What needs to be done: Below are some entries. Copy each line in them that holds "Loss".

Provided records:
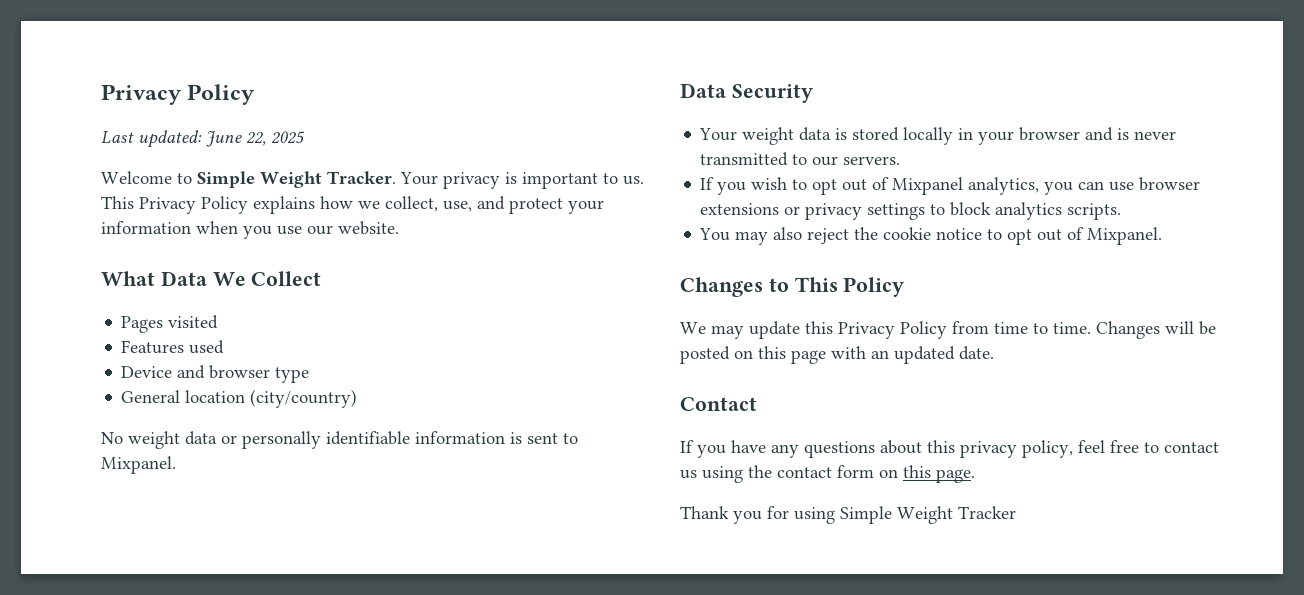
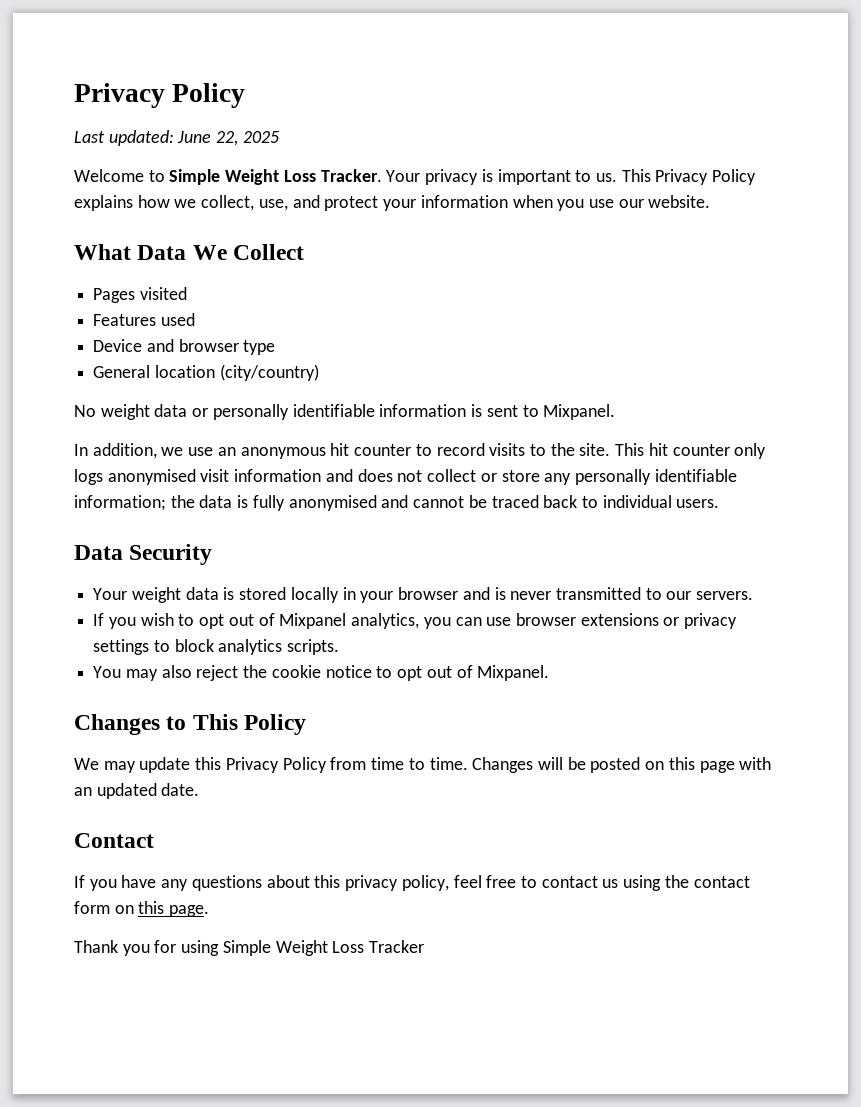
- Welcome to Simple Weight Tracker.
+ Welcome to Simple Weight Loss Tracker.
+ In addition, we use an anonymous hit counter to record visits to the site. This hit counter only logs anonymised visit information and does not collect or store any personally identifiable information; the data is fully anonymised and cannot be traced back to individual users.
- Thank you for using Simple Weight Tracker
+ Thank you for using Simple Weight Loss Tracker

Answer to this task:
+ Welcome to Simple Weight Loss Tracker.
+ Thank you for using Simple Weight Loss Tracker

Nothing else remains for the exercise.